▸ DIRECTIONS
Exact copy, pictures excluded: output the lines from the opening of the entries through the line bearing "529 | type: heavyTank -> mediumTank".

+---+

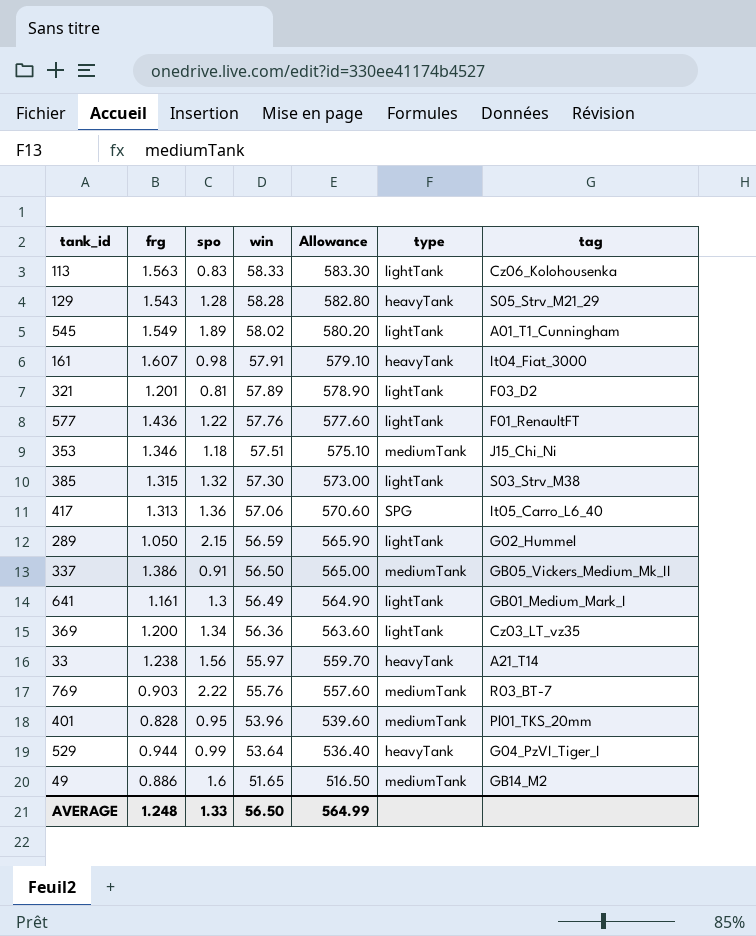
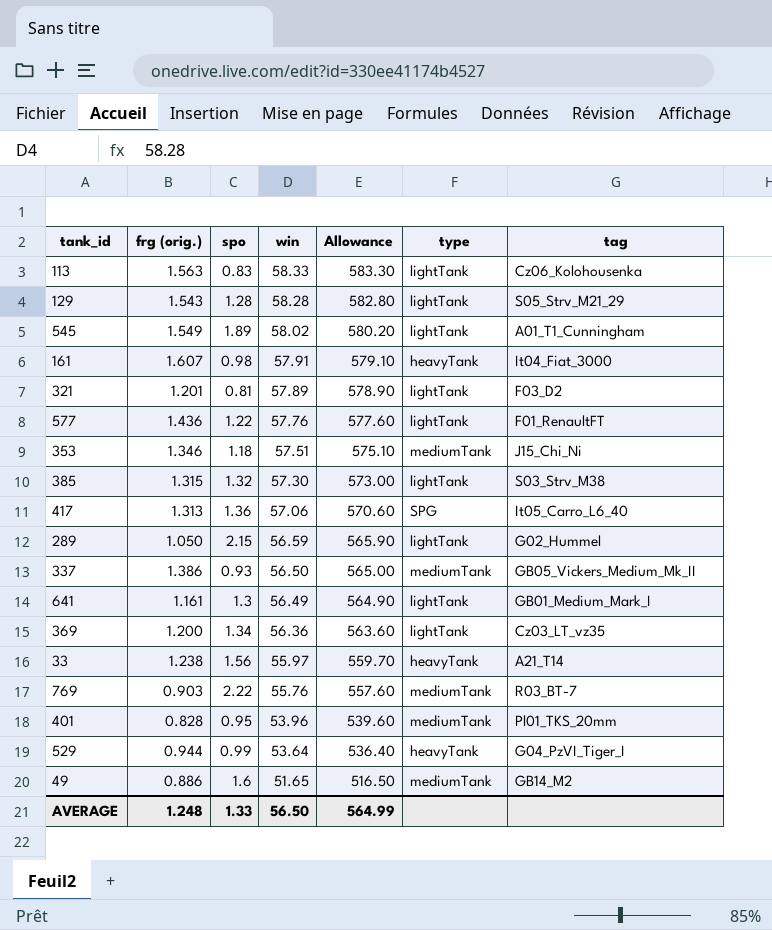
column name: frg -> frg (orig.)
129 | type: heavyTank -> lightTank
337 | spo: 0.91 -> 0.93

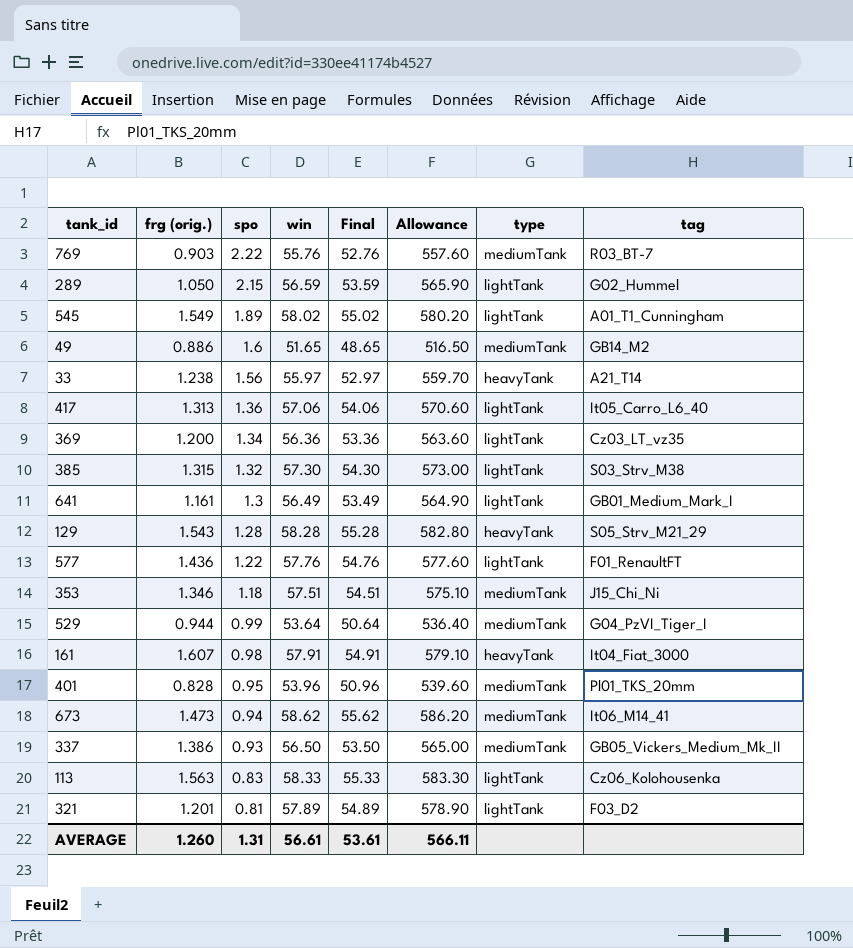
row order: win descending -> spo descending
column Final | formula: none -> [win] - 3
417 | type: SPG -> lightTank
129 | type: lightTank -> heavyTank
529 | type: heavyTank -> mediumTank
row 673: none -> 1.473 | 0.94 | 58.62 | 55.62 | 586.20 | mediumTank | It06_M14_41
AVERAGE | frg (orig.): 1.248 -> 1.260
AVERAGE | spo: 1.33 -> 1.31
AVERAGE | win: 56.50 -> 56.61
AVERAGE | Allowance: 564.99 -> 566.11

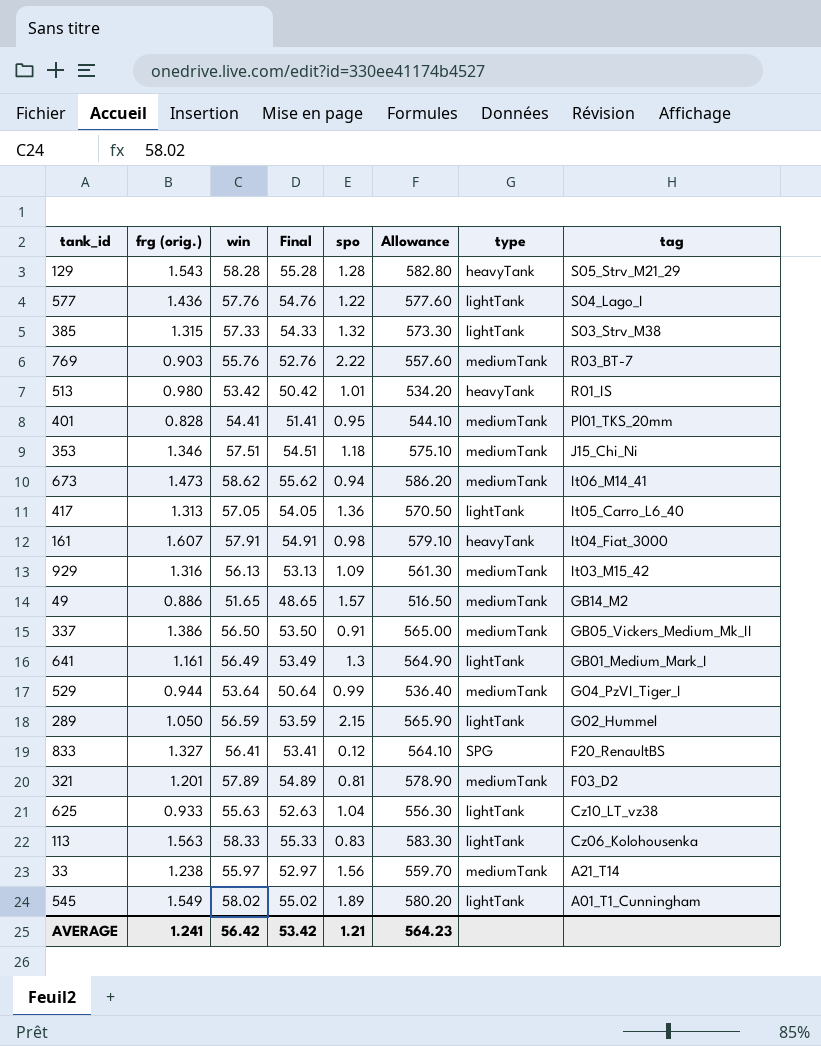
row order: spo descending -> tag descending
column spo | position: 3 -> 5
row 369: 1.200 | 1.34 | 56.36 | 53.36 | 563.60 | lightTank | Cz03_LT_vz35 -> none
577 | tag: F01_RenaultFT -> S04_Lago_I
385 | win: 57.30 -> 57.33
385 | Final: 54.30 -> 54.33
385 | Allowance: 573.00 -> 573.30
row 513: none -> 0.980 | 53.42 | 50.42 | 1.01 | 534.20 | heavyTank | R01_IS
401 | win: 53.96 -> 54.41
401 | Final: 50.96 -> 51.41
401 | Allowance: 539.60 -> 544.10
417 | win: 57.06 -> 57.05
417 | Final: 54.06 -> 54.05
417 | Allowance: 570.60 -> 570.50
row 929: none -> 1.316 | 56.13 | 53.13 | 1.09 | 561.30 | mediumTank | It03_M15_42
49 | spo: 1.6 -> 1.57
337 | spo: 0.93 -> 0.91
row 833: none -> 1.327 | 56.41 | 53.41 | 0.12 | 564.10 | SPG | F20_RenaultBS
321 | type: lightTank -> mediumTank
row 625: none -> 0.933 | 55.63 | 52.63 | 1.04 | 556.30 | lightTank | Cz10_LT_vz38
33 | type: heavyTank -> mediumTank
AVERAGE | frg (orig.): 1.260 -> 1.241
AVERAGE | win: 56.61 -> 56.42
AVERAGE | Final: 53.61 -> 53.42
AVERAGE | spo: 1.31 -> 1.21
AVERAGE | Allowance: 566.11 -> 564.23

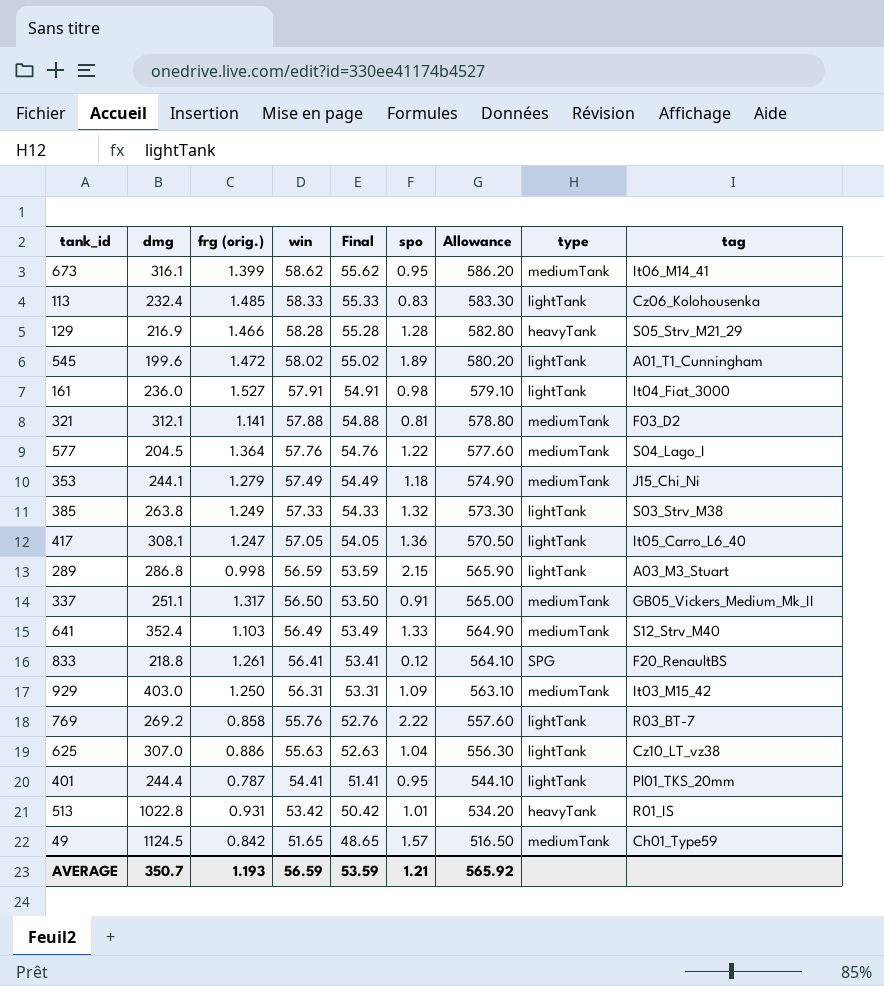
row order: tag descending -> win descending
column dmg | position: none -> 2
row 529: 0.944 | 53.64 | 50.64 | 0.99 | 536.40 | mediumTank | G04_PzVI_Tiger_I -> none
row 33: 1.238 | 55.97 | 52.97 | 1.56 | 559.70 | mediumTank | A21_T14 -> none
673 | frg (orig.): 1.473 -> 1.399
673 | spo: 0.94 -> 0.95
113 | frg (orig.): 1.563 -> 1.485
129 | frg (orig.): 1.543 -> 1.466
545 | frg (orig.): 1.549 -> 1.472
161 | frg (orig.): 1.607 -> 1.527
161 | type: heavyTank -> lightTank
321 | frg (orig.): 1.201 -> 1.141
321 | win: 57.89 -> 57.88
321 | Final: 54.89 -> 54.88
321 | Allowance: 578.90 -> 578.80
577 | frg (orig.): 1.436 -> 1.364
577 | type: lightTank -> mediumTank
353 | frg (orig.): 1.346 -> 1.279
353 | win: 57.51 -> 57.49
353 | Final: 54.51 -> 54.49
353 | Allowance: 575.10 -> 574.90
385 | frg (orig.): 1.315 -> 1.249
417 | frg (orig.): 1.313 -> 1.247
289 | frg (orig.): 1.050 -> 0.998
289 | tag: G02_Hummel -> A03_M3_Stuart
337 | frg (orig.): 1.386 -> 1.317
641 | frg (orig.): 1.161 -> 1.103
641 | spo: 1.3 -> 1.33
641 | type: lightTank -> mediumTank
641 | tag: GB01_Medium_Mark_I -> S12_Strv_M40
833 | frg (orig.): 1.327 -> 1.261
929 | frg (orig.): 1.316 -> 1.250
929 | win: 56.13 -> 56.31
929 | Final: 53.13 -> 53.31
929 | Allowance: 561.30 -> 563.10
769 | frg (orig.): 0.903 -> 0.858
769 | type: mediumTank -> lightTank
625 | frg (orig.): 0.933 -> 0.886
401 | frg (orig.): 0.828 -> 0.787
401 | type: mediumTank -> lightTank
513 | frg (orig.): 0.980 -> 0.931
49 | frg (orig.): 0.886 -> 0.842
49 | tag: GB14_M2 -> Ch01_Type59
AVERAGE | frg (orig.): 1.241 -> 1.193
AVERAGE | win: 56.42 -> 56.59
AVERAGE | Final: 53.42 -> 53.59
AVERAGE | Allowance: 564.23 -> 565.92

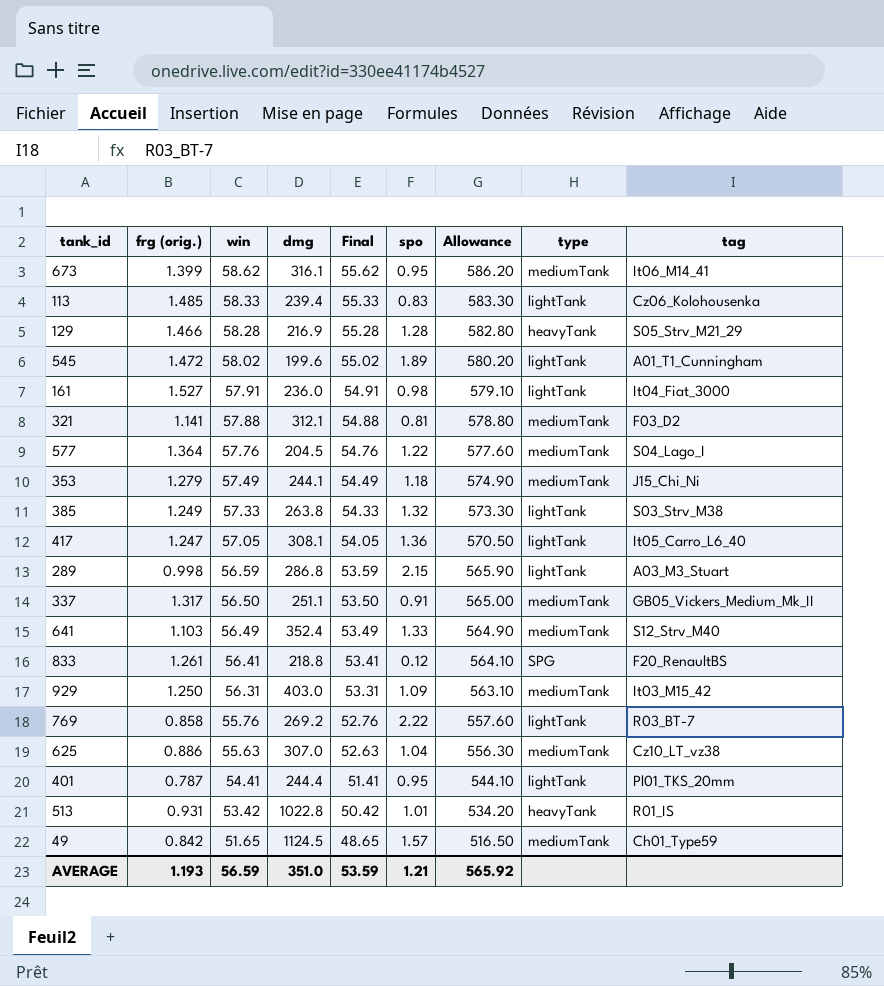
column dmg | position: 2 -> 4
113 | dmg: 232.4 -> 239.4
625 | type: lightTank -> mediumTank
AVERAGE | dmg: 350.7 -> 351.0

+---+

▸ ANSWER SPACE
column name: frg -> frg (orig.)
129 | type: heavyTank -> lightTank
337 | spo: 0.91 -> 0.93

row order: win descending -> spo descending
column Final | formula: none -> [win] - 3
417 | type: SPG -> lightTank
129 | type: lightTank -> heavyTank
529 | type: heavyTank -> mediumTank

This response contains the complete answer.